Backing up for individuals and home offices

In the previous article, I wrote on backing up I wrote about how to and what to backup if you are a micro business. Here I want to go into what I believe is needed if you have only 1 to 3 computers to backup. Much of the information is the same, so please excuse the redundancy.

The #1 item I replace on computers is the hard drive, it is a mechanical device and fails. The #2 device is the power supply.

Without a copy / backup of your data, you will lose something and regret it. Yes, I can send off the drive to a “clean” room to recover data. As a rule of thumb it will cost about $1,000 to get your data back, and that is not guaranteed.

You can backup to another computer (I don’t recommend this), a high capacity USB drive ( I also don’t recommend that), an external drive, a Windows Home Server, or a NAS device. You can “copy” via drag and drop or use a backup software program.

The Windows 7 built in backup is easy and flexible compared to the Vista one. If you still use XP, I have a complete article over here

To get to the Windows 7 backup just click on the Windows icon in the lower left of the screen and type “backup” in the Search box. Out of what appears in the list should be “Backup and Restore” under the “Programs” heading. Once open click on the “Setup Backup” text and begin. By default it finds your hard drives, mapped drives (drives connected to another computer, server or NAS) and any burners you have.

The next screen has two selections, “Let Windows Choose” or “Let Me Choose”, if you want to know what Windows selects automatically click on the blue text “How does Windows choose what files to backup?” Here is what it currently states.

If you let Windows choose what is backed up, the following items are included in your backup:
•    Data files that are saved in libraries, on the desktop, and in default Windows folders for all people with a user account on the computer.
o    Only local files in libraries are included in the backup. If you have files in a library that are saved on a drive located on a different computer on a network, on the Internet, on the same drive that you are saving the backup on, or on a drive that is not formatted using the NTFS file system, they aren’t included in the backup.
o    Default Windows folders include AppData, Contacts, Desktop, Downloads, Favorites, Links, Saved Games, and Searches.
•    If the drive you are saving your backup on is formatted using the NTFS file system and has enough disk space, a system image of your programs, Windows, and all drivers and registry settings are also included in the backup.
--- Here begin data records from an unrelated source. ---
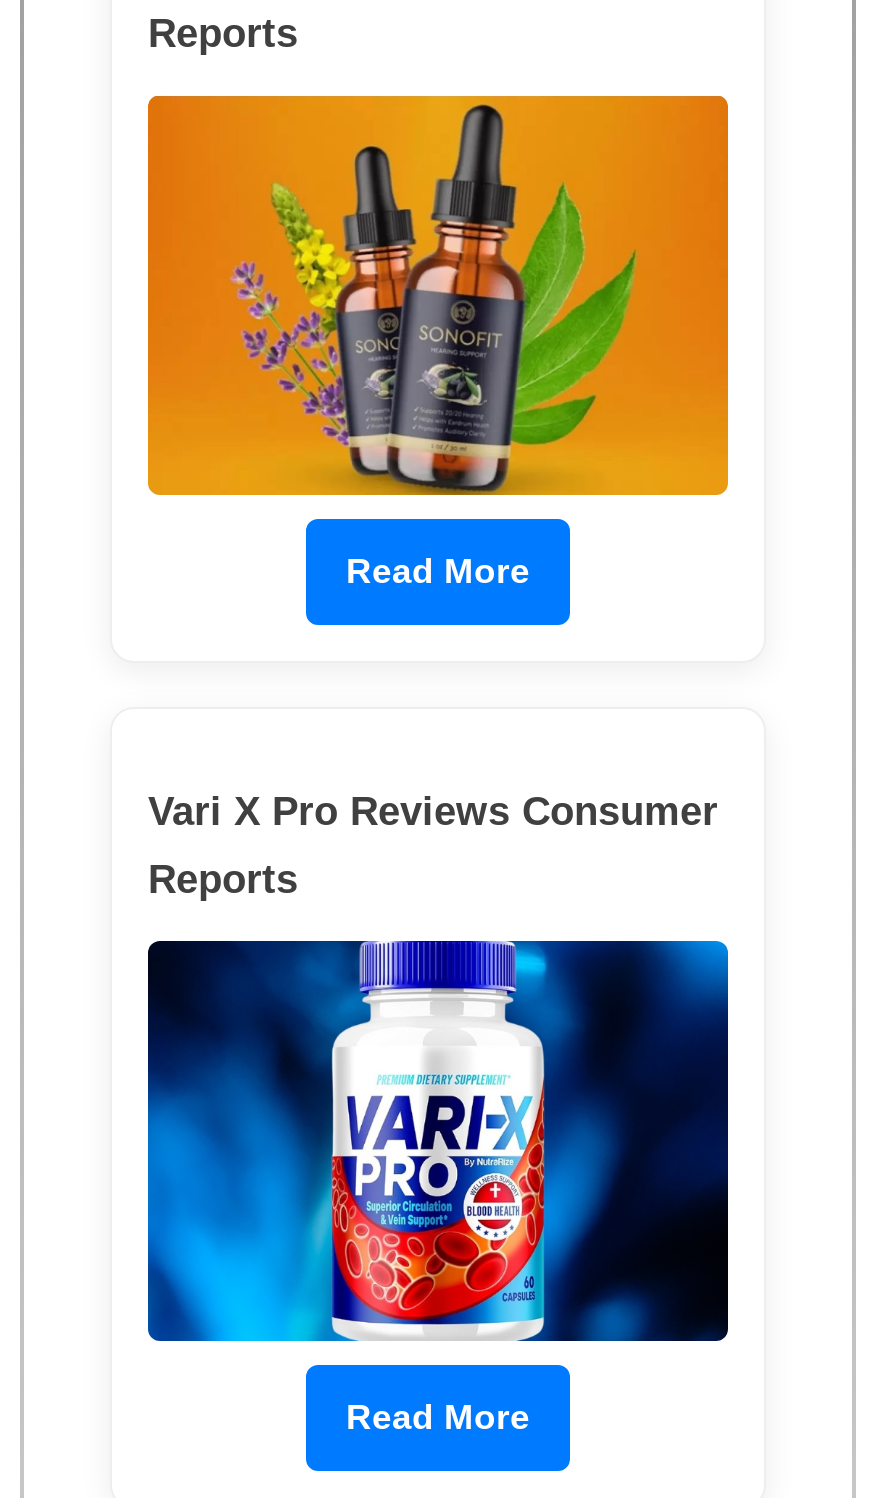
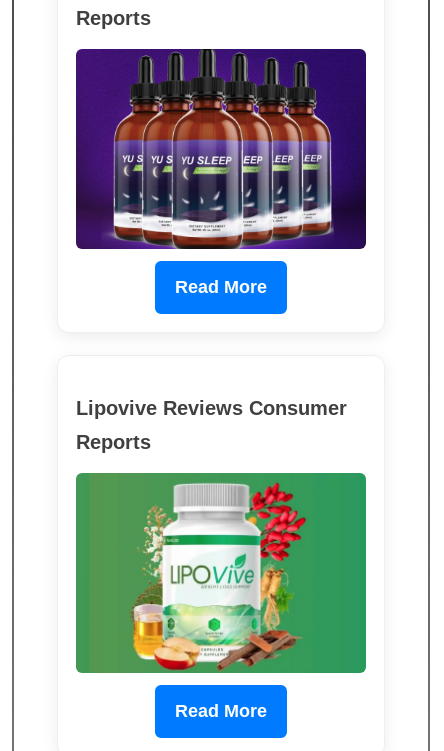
- [image]
+ [image]

- Vari X Pro Reviews Consumer
+ Lipovive Reviews Consumer

- [image]
+ [image]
This image can be used to restore the contents of your computer if your hard drive or computer stops working.

As you can read, this is a lot of stuff, however, it won’t save information stored in locations that are not “default Windows folders”.
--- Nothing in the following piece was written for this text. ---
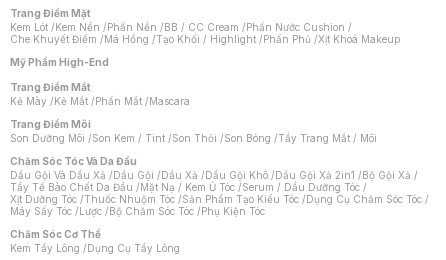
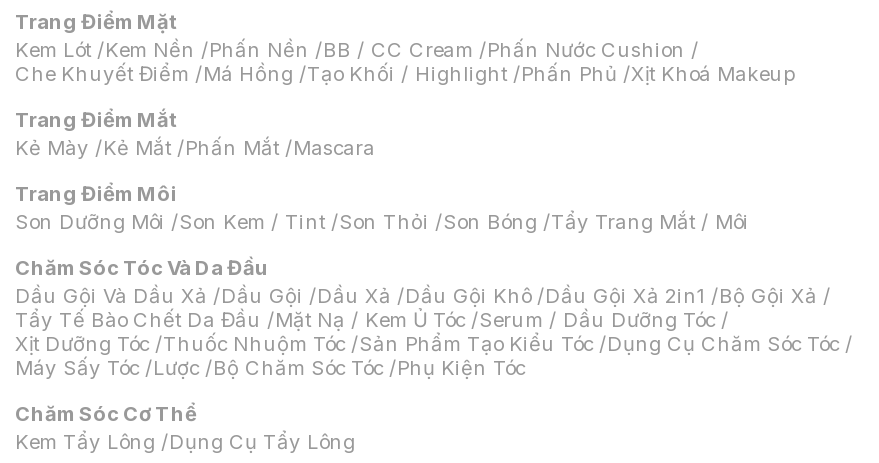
- Mỹ Phẩm High-End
If you choose to select the folders yourself, make sure to get the main folders listed above, EXCEPT, I do not recommend getting the entire “AppData” folder, it can be huge. If you are an individual I don’t see the need to backup the “LocalLow” or “Roaming” folders under AppData, businesses, especially with a Domain, should back this up. Under the AppData/Local folder you will need to backup as appropriate, the Windows Live folder (if you use it). If you use Outlook, you will need to backup the entire C:\Users\User Name\AppData\Local\Microsoft\Outlook folder.
After you select the folders or use the Windows default you simply follow the directions to complete the process. As the backup is running you can see the status, also notice in the middle of the window that is automatically schedules it for you.
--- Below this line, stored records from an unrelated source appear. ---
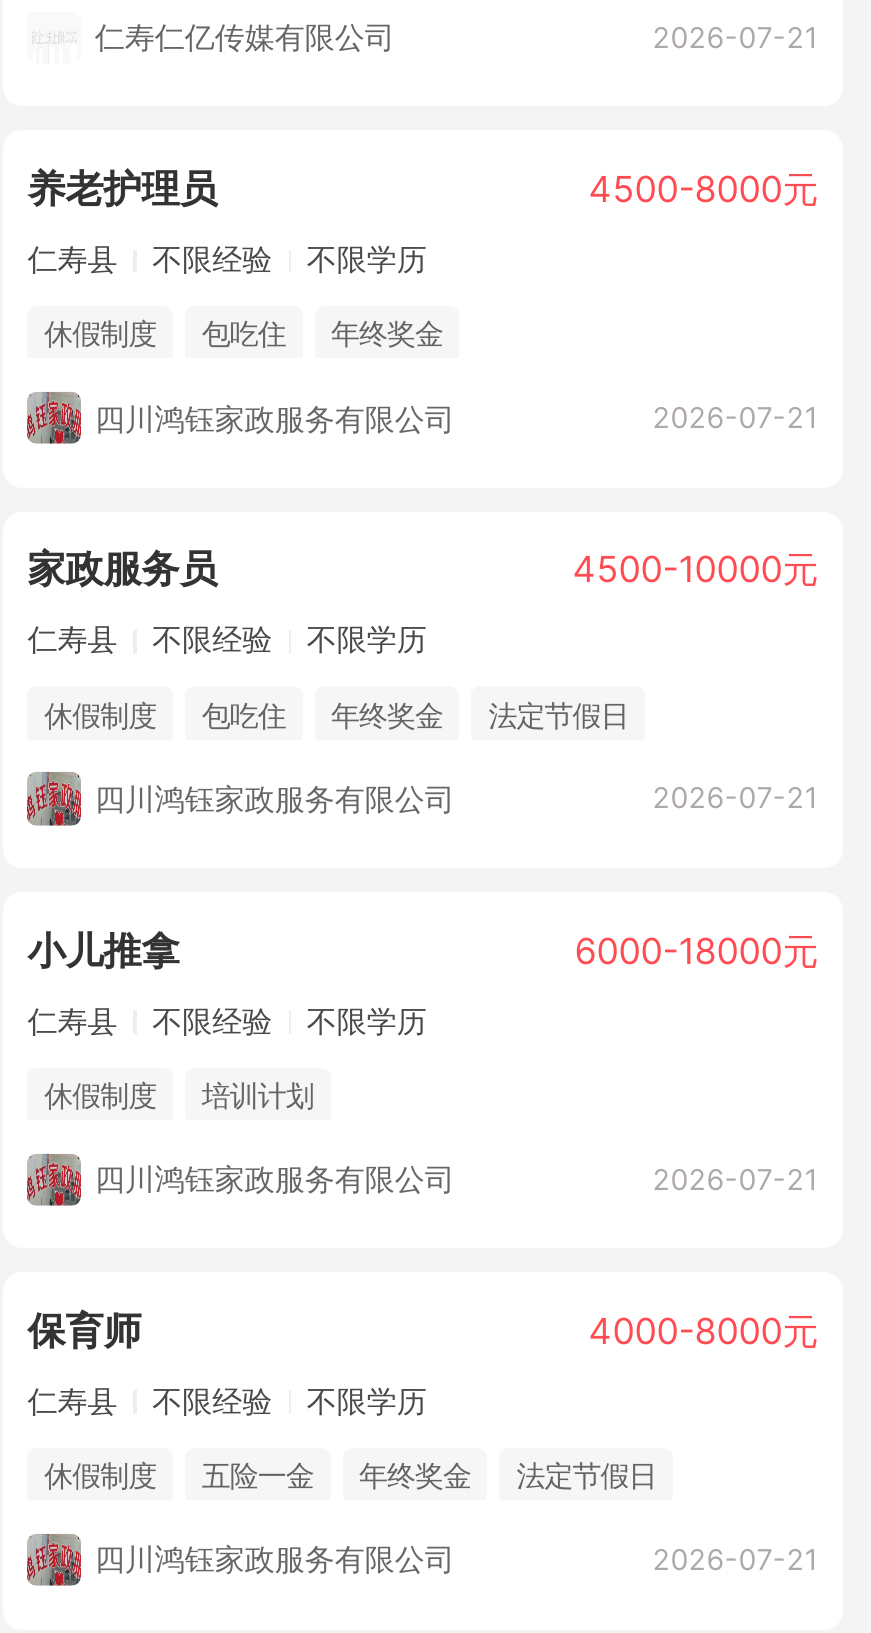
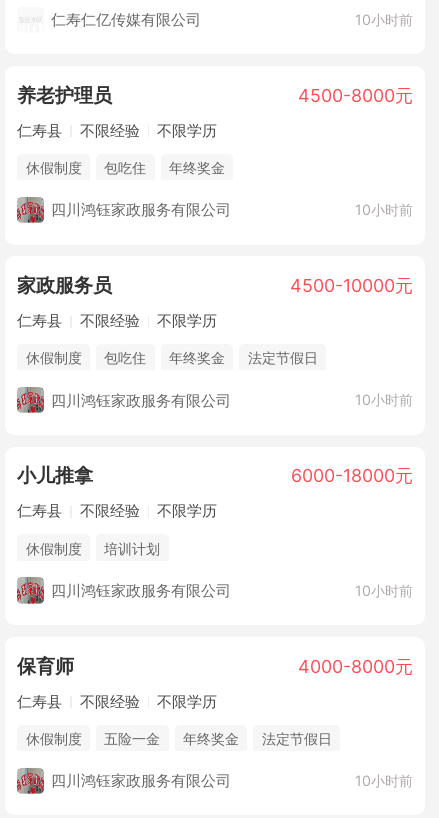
- 2026-07-21
+ 10小时前

- 2026-07-21
+ 10小时前

- 2026-07-21
+ 10小时前

- 2026-07-21
+ 10小时前

- 2026-07-21
+ 10小时前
The disadvantage of a weekly backup is what you created, updated and received since then. If you backup on Sunday and the hard drive crashes or laptop is lost on Saturday, then all that you have done in the last week is gone.

This is why, if you have an “Important” PC (and I don’t know of too many that are not important) make sure it has RAID 1 (mirrored hard drives), just spend the money. Most inexpensive computers or laptops do not support RAID; you need to check with the manufacturer or the maker of the motherboard. If you really want your data, I highly recommend you extra money on a system, the motherboards cost $50 more (on up), and an extra hard drive is about $75. For that small amount the vast majority of the time, if a hard drive fails, you have the information on another drive and you keep chugging along while you or your IT company order a replacement drive.

If you only have one computer, Seagate and Western Digital make external drives with built in backup software, buy 2 or 3 of the same model, connect them to your computer and let them run their backup. Rotate the drives weekly, that way you have files up to 3 weeks old, in case you deleted one that you need. Put the drives that are not in use into a fire resistant safe.

DO NOT USE THE EXTERNAL DRIVE AS YOUR STORAGE DRIVE! Use it as a backup so the data is on your laptop or computer AND the external drive. If you do, then you don’t have a backup.

If you have 2 to 10 computing devices in your home, and they have important data (pictures, videos, documents, databases, emails) get a Windows Home Server (WHS) and have them backed up to it. A WHS cost about the same as a regular PC, it makes image backups of each PC on the network, is shares data easily. Here is a link to an article I wrote on the virtues of a WHS, remember this article is from 2009, my new one is bigger and faster, however the features are the same.

If you prefer, there are also Network Attached Storage (NAS) Devices that are inexpensive. They normally have multiple drives in a RAID format, and most also have backup software that you install on your PC or laptop. I personally use the QNAP and the IOMEGA systems.

Until we meet again, have a virus free week!